Wow, here I am, a Christian who has intensely studied and tried to live out the Word of God for over 40 years, listening to countless sermons and teachings. My mouth was wide open. What would happen if I would ask the Lord for the same thing and not relent? “Lord, show me Your grief so that I can speak what is on Your heart and on Your mind!”
In my prayer closet, I have begun praying that. Outside my prayer closet, I am sharing it with every Christian I come in contact with.
I often wondered about the exchange of words between Elijah and Elisha just before Elijah was taken away:
When they had crossed, Elijah said to Elisha, “Ask what I shall do for you, before I am taken from you.” And Elisha said, “Please let there be a double portion of your spirit on me.” And he said, “You have asked a hard thing; yet, if you see me as I am being taken from you, it shall be so for you, but if you do not see me, it shall not be so.” (2 Kings 2:9-10 ESV)
Elisha had asked for a double portion of the spirit that was upon Elijah. Why did Elijah say it is a hard thing when it is known that God can perform countless miracles where nothing is impossible? Here it wasn’t the miracles that were the problem. Elijah knew that a double portion of the Lord’s grief that Elisha would have revealed to him would go along with it. It is not recorded that Elijah wept, but it is with Elisha:
Elisha stared at Hazael with a fixed gaze until Hazael became uneasy. Then the man of God started weeping. “What’s the matter, my Lord?” Hazael asked him. Elisha replied, “I know the terrible things you will do to the people of Israel. You will burn their fortified cities, kill their young men with the sword, dash their little children to the ground, and rip open their pregnant women!” (2 Kings 8:11-12 NLT)

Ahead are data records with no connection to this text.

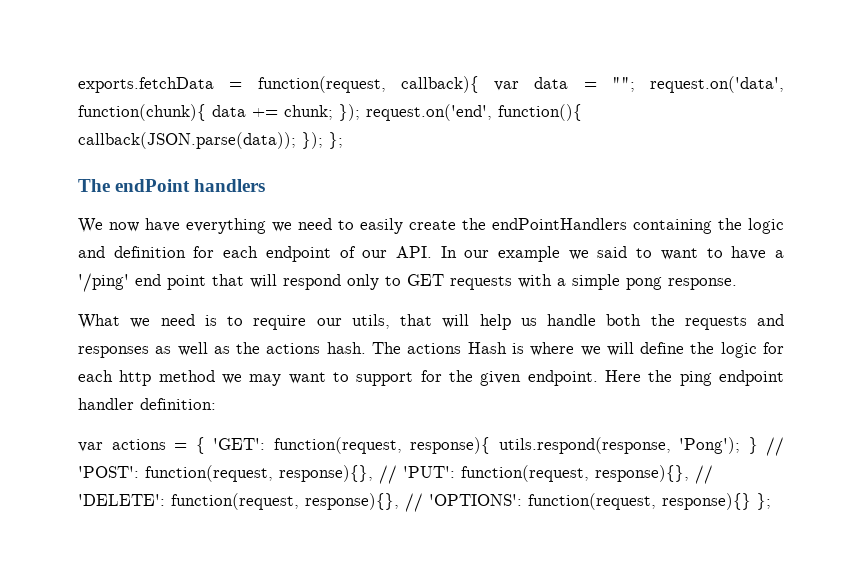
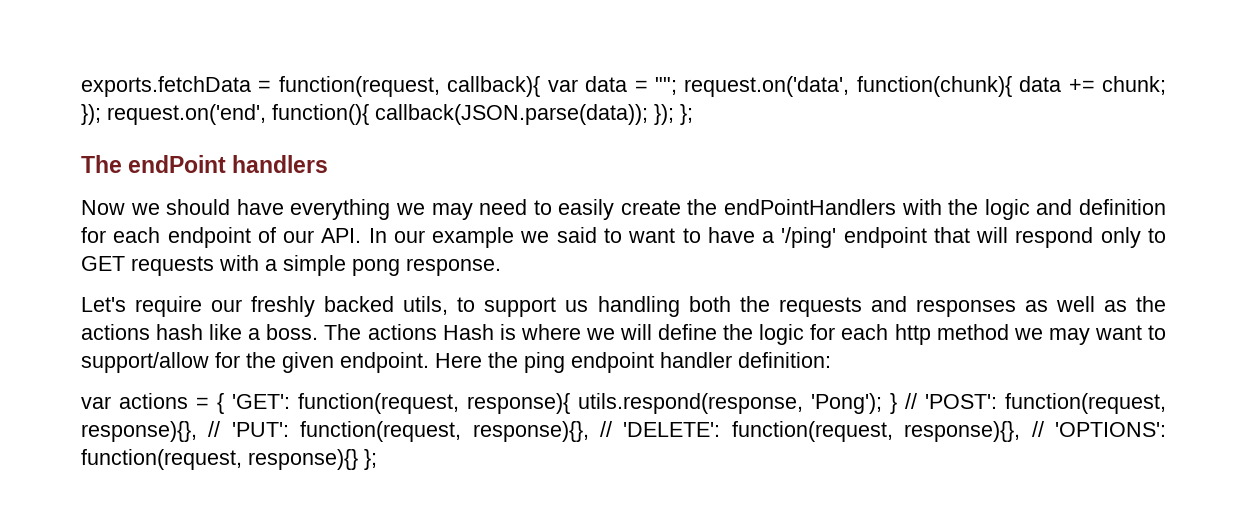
[78,218,139,233] We now -> [81,199,231,215] Now we should
(292, 227) none -> [431,203,473,220] may
[633,219,712,234] containing -> [901,199,942,215] with
[135,274,206,290] end point -> [843,227,927,248] endpoint
[78,314,596,330] What we need is to require our utils, that will help us handle -> [81,296,680,317] Let's require our freshly backed utils, to support us handling
[326,342,366,354] hash. -> [156,324,319,340] hash like a boss.
[356,372,414,386] support -> [81,352,209,373] support/allow

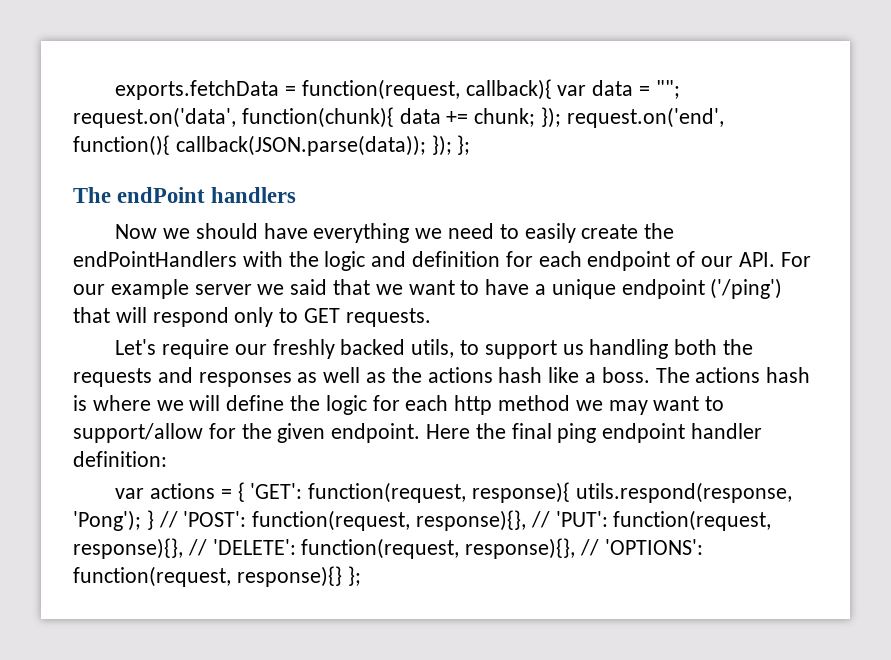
[431,203,473,220] may -> (443, 233) none
[368,228,387,243] In -> [780,252,811,267] For
(515, 237) none -> [194,284,252,295] server
[603,228,622,243] to -> [333,279,403,295] that we
[781,227,927,248] '/ping' endpoint -> [551,278,783,299] unique endpoint ('/ping')
[131,255,501,276] requests with a simple pong response. -> [345,308,431,327] requests.
[442,324,494,340] Hash -> [766,367,811,383] hash
(518, 360) none -> [511,423,552,439] final

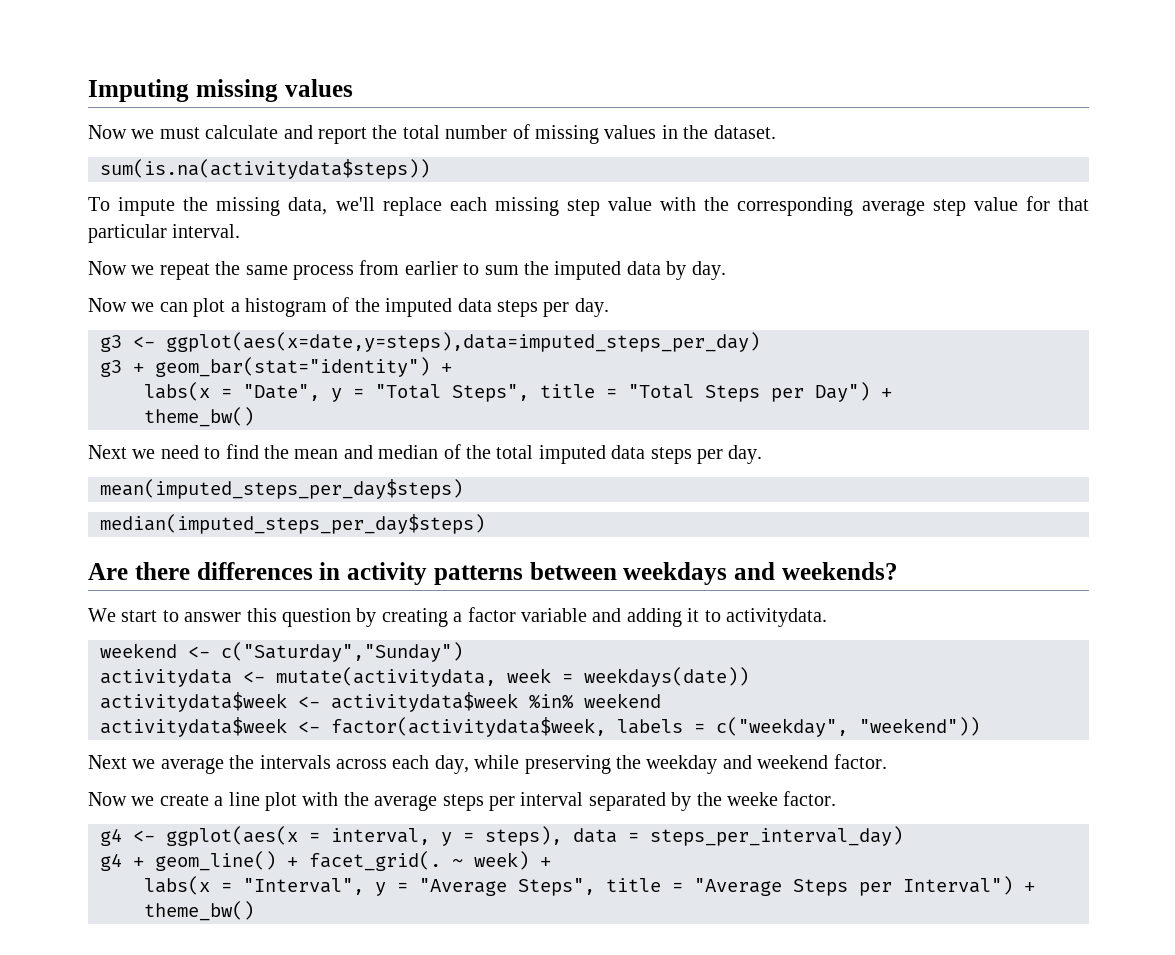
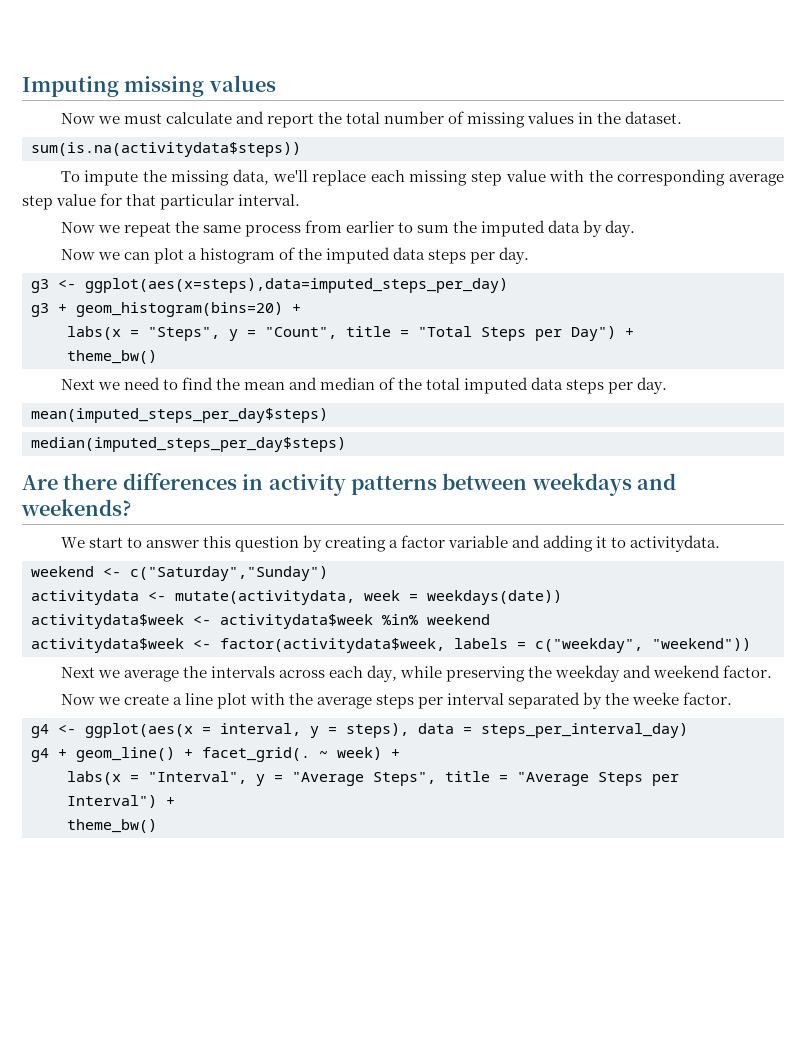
[166,332,760,352] ggplot(aes(x=date,y=steps),data=imputed_steps_per_day) -> [85,278,508,293] ggplot(aes(x=steps),data=imputed_steps_per_day)
[155,357,452,377] [144,382,529,402] geom_bar(stat="identity") + // labs(x = "Date", y = "Total Steps", -> [76,302,301,317] [67,326,337,341] geom_histogram(bins=20) + // labs(x = "Steps", y = "Count",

It must be noted that Elijah was the one who originally anointed Hazael to be king over Syria found in 1 Kings 19:15-17 and there was no mention of grief or weeping.
Today, our pulpits are flooded with those who are politically correct and have a formula for church growth that totes a gospel that is non-confronting. But I believe that the greatest impact we as individuals can have on this world is if we have a revelation of God’s grief and minister according to that grief. For Jesus Himself was known as the man of sorrows:
He was despised and rejected by men, a man of sorrows and acquainted with grief. (Isaiah 53:3 ESV)
Are you praying for a revelation of what grieves the Lord? Are you acting upon that grief? Are you living a sanctified life that will back your actions with power?